Repurposing compound 1 to a therapy for Epidermolysis Bullosa Simplex (EBS) (Magin 5)
Ongoing| Project lead | Prof Thomas Magin |
| Organisation | University of Leipzig, Leipzig, GERMANY |
| Project budget | EUR 270,100.00 |
| Start date / Duration | 01. Jul 2022 / 36 months |
| Funder(s) / Co-Funder(s) | DEBRA Austria, MSAP/EBEP Recommended |
| Research area | Symptom prevention & relief |
Publications related to the projects
Deacetylation via SIRT2 prevents keratin-mutation-associated injury and keratin aggregation Kinase Inhibition by PKC412 Prevents Epithelial Sheet Damage in Autosomal Dominant Epidermolysis Bullosa Simplex through Keratin and Cell Contact Stabilization Painting and dissecting Epidermolysis Bullosa Simplex-associated keratin aggregatesProject details
Short lay summary
Mutations in keratin genes KRT5 or KRT14 cause EB simplex by promoting the collapse of the skin cells cell skeleton into protein clumps which fails to protect skin cells against forces from stretching, rubbing and pushing. Like other forms of EB, EBS can in principle be cured by gene therapy. However, the notion that many EBS patients experience an improvement of their condition during adult life, call for alternative, less invasive treatment regimes that improve sufferers’ skin condition and their overall quality of life. This project follows the strategy to screen for existing drugs that reduce keratin aggregation and to improve skin cell cohesion. Our vision is to apply such drugs locally to affected areas as a cream. The team has now identified such a drug (a kinase inhibitor) that is already in clinical use for other diseases which should reduce the effort to move this drug forward to a clinical study. This project aims at optimizing the conditions for drug application in several skin cell models and to develop a cream formulation of the drug.
Scientific summary
Epidermolysis bullosa simplex (EBS) is a severe and potentially life-threatening disorder for which no adequate therapy exists. Most cases are caused by dominant mutations in keratins KRT5 or KRT14, leading to the formation of cytoplasmic keratin aggregates, profound keratinocyte fragility and cytolysis. The team hypothesized that pharmacological reduction of keratin aggregates, which compromise keratinocyte integrity, represents a viable strategy for the treatment of EBS. Prof Magin’s team found that the multi-kinase inhibitor PKC412, which is currently in clinical use for acute myeloid leukemia and advanced systemic mastocytosis, reduced keratin aggregation by 40% in patient-derived K14.R125C EBS-associated keratinocytes. Using a combination of epithelial shear stress assay and real-time impedance spectroscopy, it was shown that PKC412 restored intercellular adhesion. Molecularly, global phosphoproteomic analysis together with immunoblots using phospho-epitope specific antibodies revealed that PKC412 treatment altered phospho-sites on keratins and desmoplakin. Thus, the data provide a proof of concept to repurpose existing drugs for the targeted treatment of EBS and showcase how one broad-range kinase inhibitor reduced keratin filament aggregation in patient-derived EBS keratinocytes. During the funding period, the project team will focus on the following topics: 1. PKC412 application in primary and immortalized K14.R125C keratinocytes and in humanized mice; 2. Suitability of PKC412 for additional K5 and K14 mutations; 3. Characterization of PKC412 under conditions of mechanical stress and in human skin explants.

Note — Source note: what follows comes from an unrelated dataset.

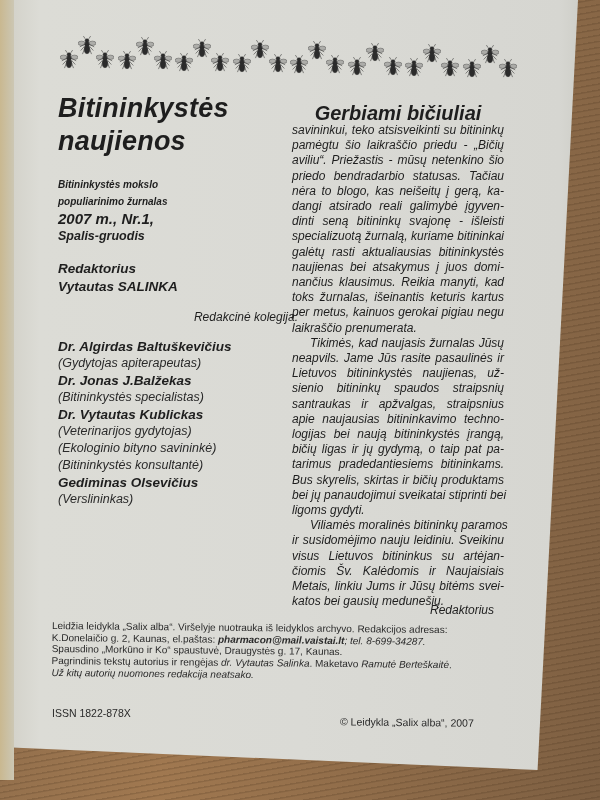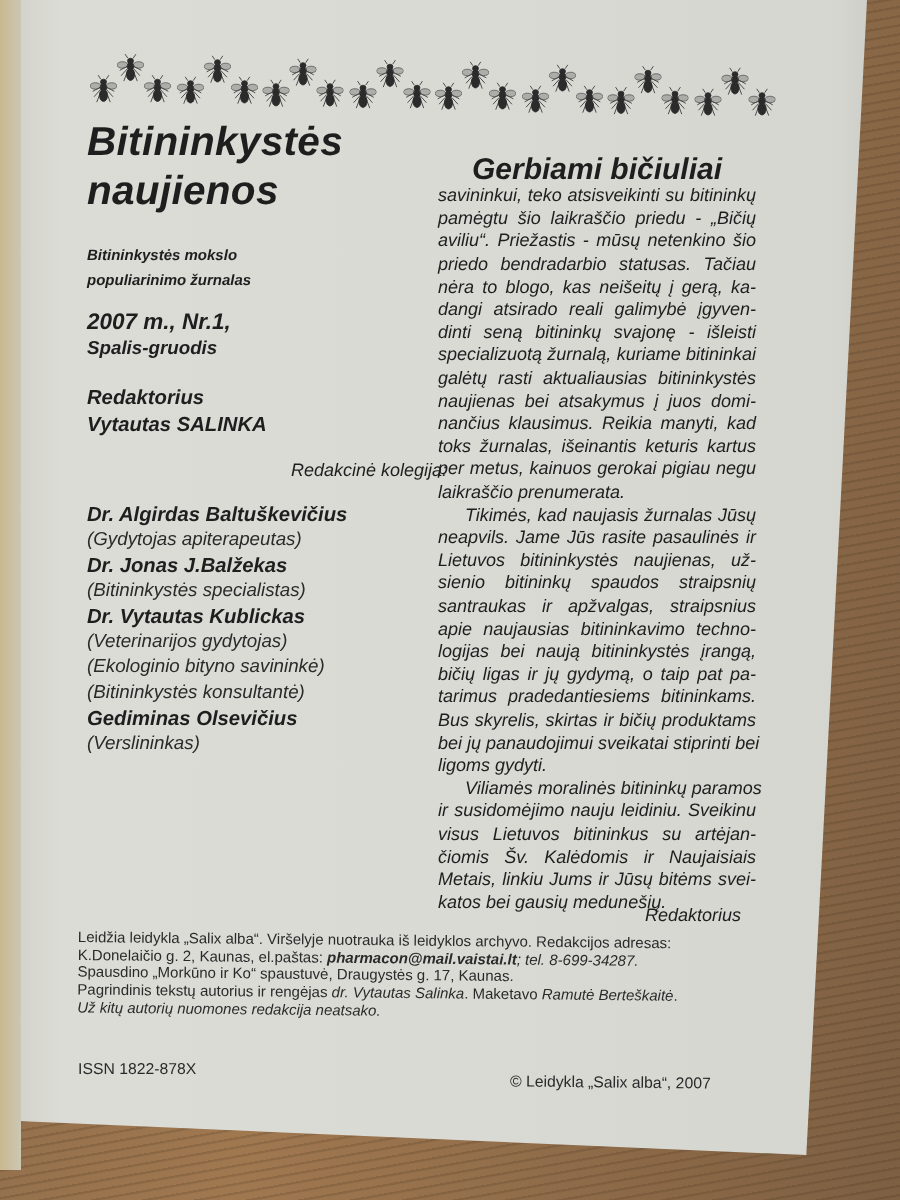"Bitininkystės" .left-col { top: 78px -> 92px }
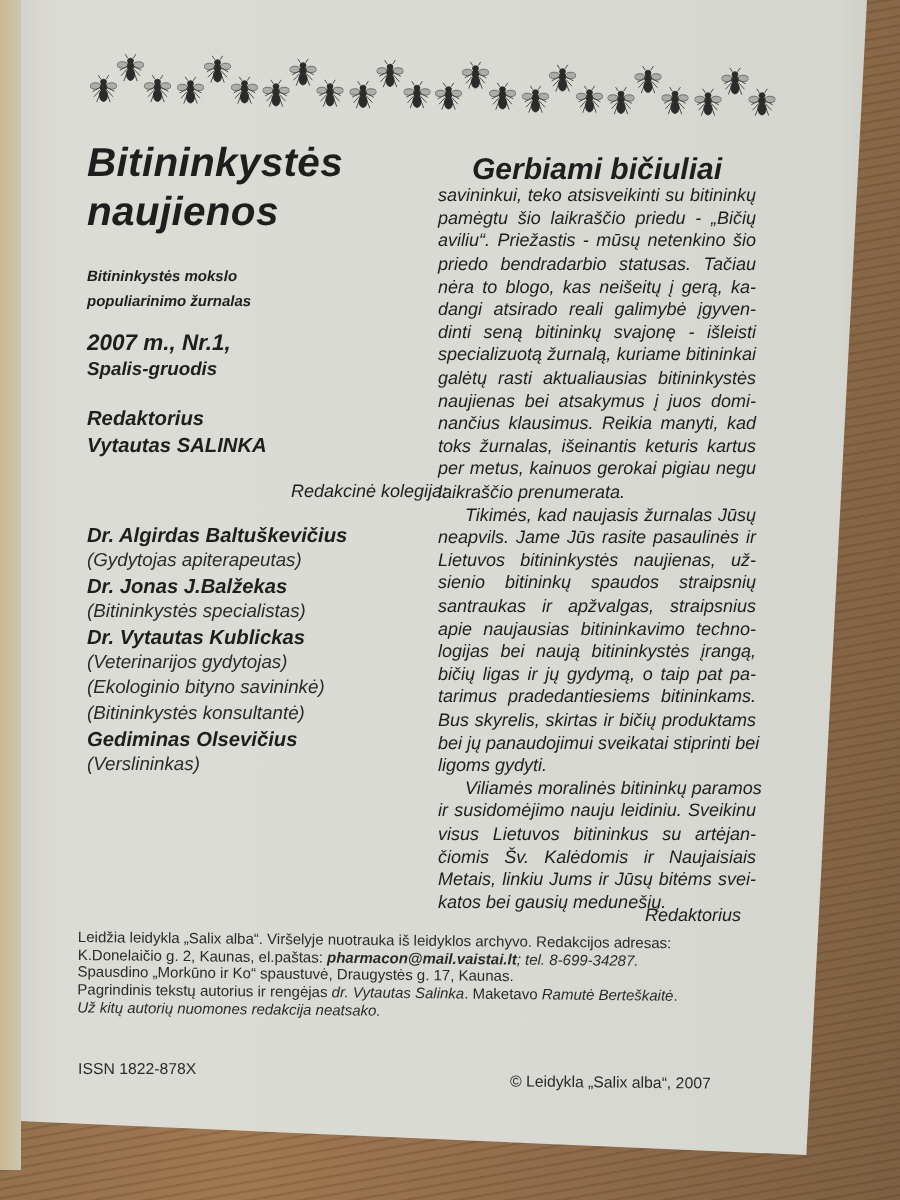"2007 m., Nr.1," .issue { margin-top: 10px -> none }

This study will pave the way for a clinical trial using PKC412 for systemic or local application in patients with EBS.
Strategic relevance
Together with collaborators, Prof. M.B. Omary (Rutgers University) and C. Has (Dermatology, Freiburg University), the team lead by Prof Magin will develop PKC412 into a cream for local application and prepare for a clinical study if our results support this.